Motherboard: Supermicro - X8DT6

Processor:Intel® Xeon® CPU E5620 @ 2.40GHz

HVM: Enabled

IOMMU: Disabled

Cache:L1-Cache = 256 kB (max. capacity 256 kB)

L2-Cache = 1024 kB (max. capacity 1024 kB)

L3-Cache = 12288 kB (max. capacity 12288 kB)

Memory: 48 GB (max. installable capacity 384 GB)

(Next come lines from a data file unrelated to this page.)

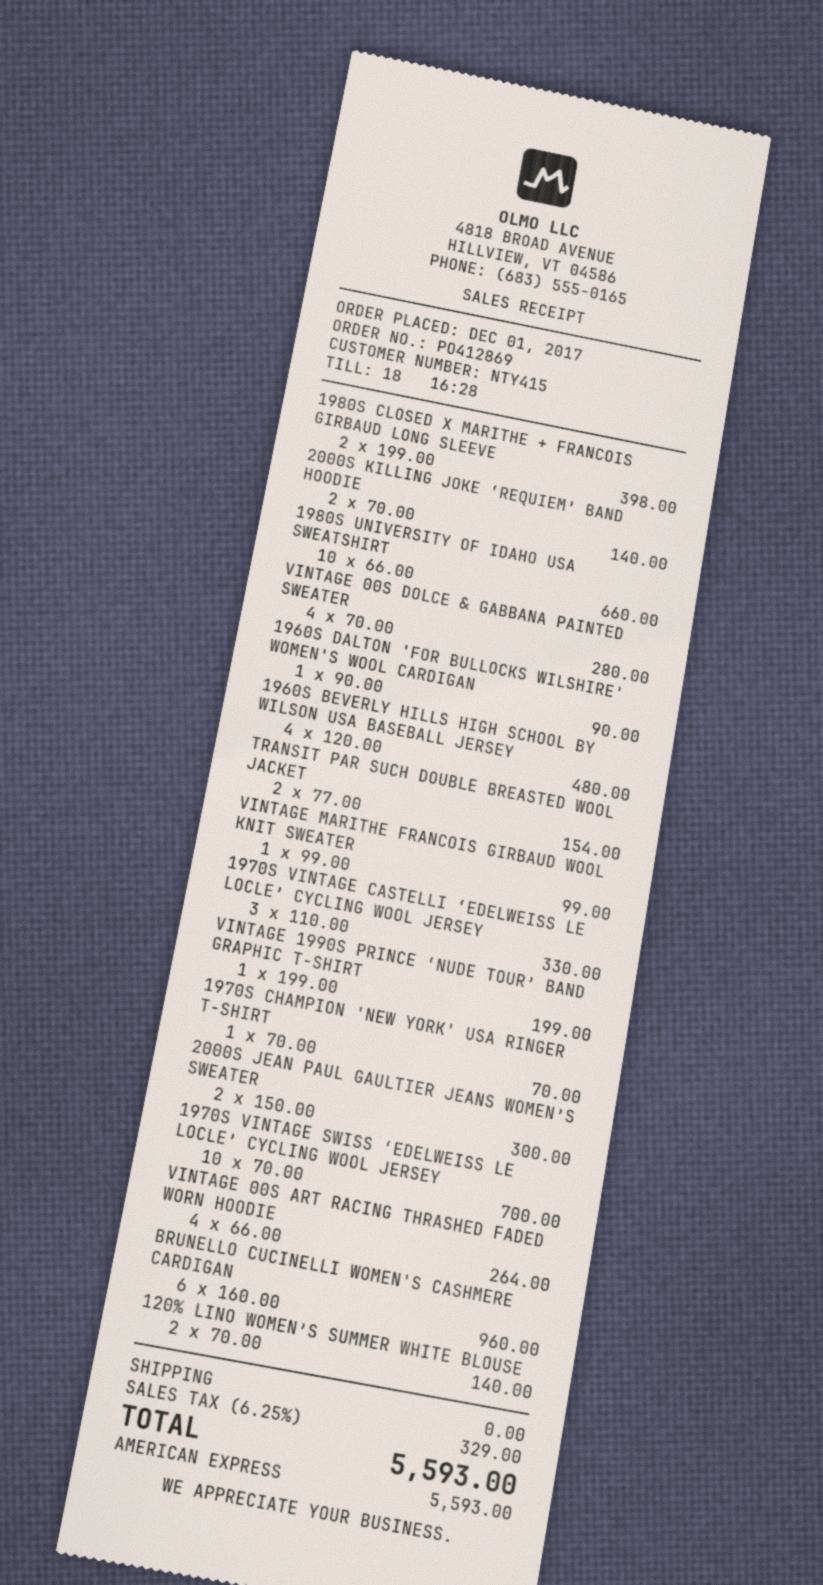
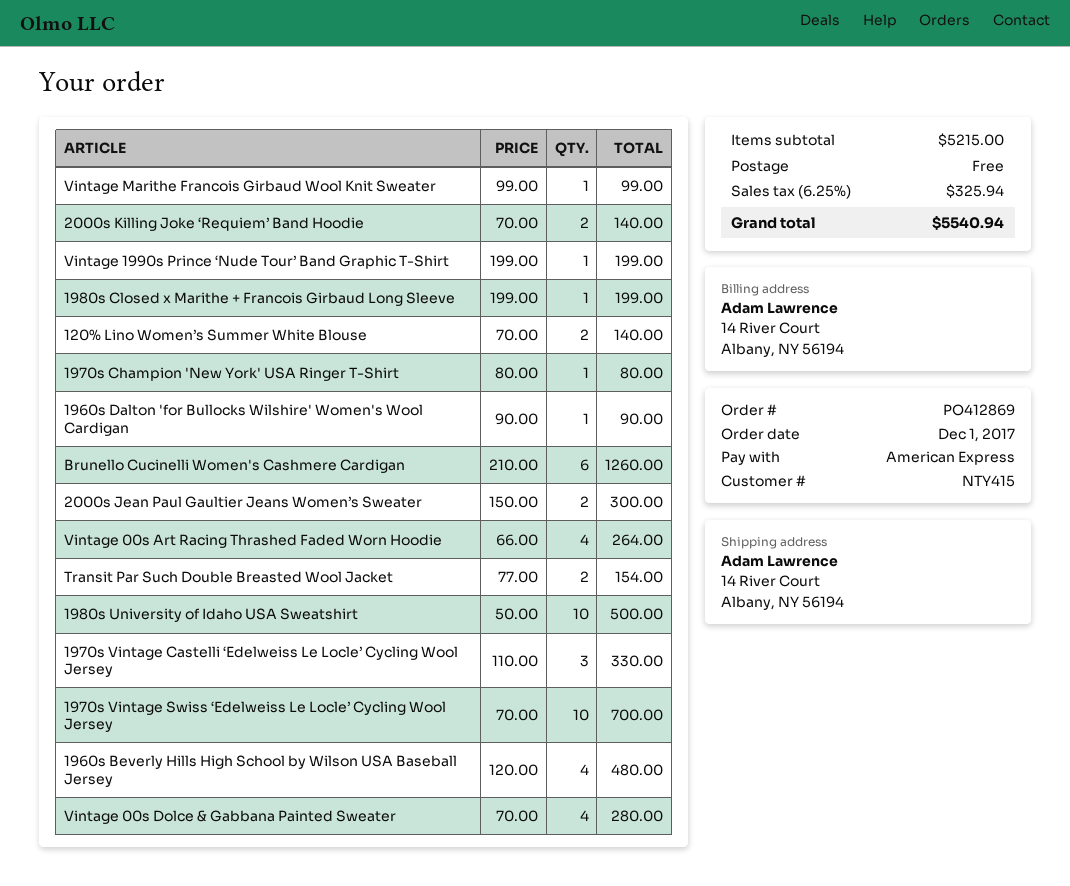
1980S CLOSED X MARITHE + FRANCOIS GIRBAUD LONG SLEEVE: 2 x 199.00 = 398.00 -> 1 x 199.00 = 199.00
1980S UNIVERSITY OF IDAHO USA SWEATSHIRT: 10 x 66.00 = 660.00 -> 10 x 50.00 = 500.00
1970S CHAMPION 'NEW YORK' USA RINGER T-SHIRT: 1 x 70.00 = 70.00 -> 1 x 80.00 = 80.00
BRUNELLO CUCINELLI WOMEN'S CASHMERE CARDIGAN: 6 x 160.00 = 960.00 -> 6 x 210.00 = 1260.00
tax: 6.25% = 329.00 -> 6.25% = 325.94
total: 5593.00 -> 5540.94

Network:bond0: fault-tolerance (active-backup), mtu 1500

eth0: 1000Mb/s, full duplex, mtu 1500

Kernel:Linux 4.19.107-Unraid x86_64

OpenSSL:1.1.1d

P + Q algorithm:5892 MB/s + 8187 MB/s

 

Steps to fix issues:

I have been having a high amount of IOwait issues. I have tried everything that has been the issue for others:

  • Add a second SSD to cache
  • Move Deluge to its own SSD via unmounted drives
  • Switched from Plex to Emby
  • Added a nVidia 1660 Ti for Emby
  • Disabled and removed Dynamix Cache Directories, waited a week and re-added it
  • DiskSpeed docker on all drives
  • Changed the Parity drive to Seagate Ironwolf Pro (second one still in shipping put in a HP Enterprise as temp Parity)
  • Replaced all drives what errors (even ones with 1 error 3 drives)
  • Disabled the specter and meltdown protections
  • Replaced both CPU Coolers with dual noctua fans
  • Added Memory fans to the system, to solve memory heat issues
  • Change to a new case (Fractal design define 7lx) from 24 bay supermicro
    • Added 8 case fans
    • Using 18 - 3.5 drives and 5 - 2.5 drives
  • Removed all 1 TB drives
  • Watched NetData, htop and Glances like a hawk for any signs as to what it causing the issue

 

I am still getting the IOwait errors messages, and the system is very slow.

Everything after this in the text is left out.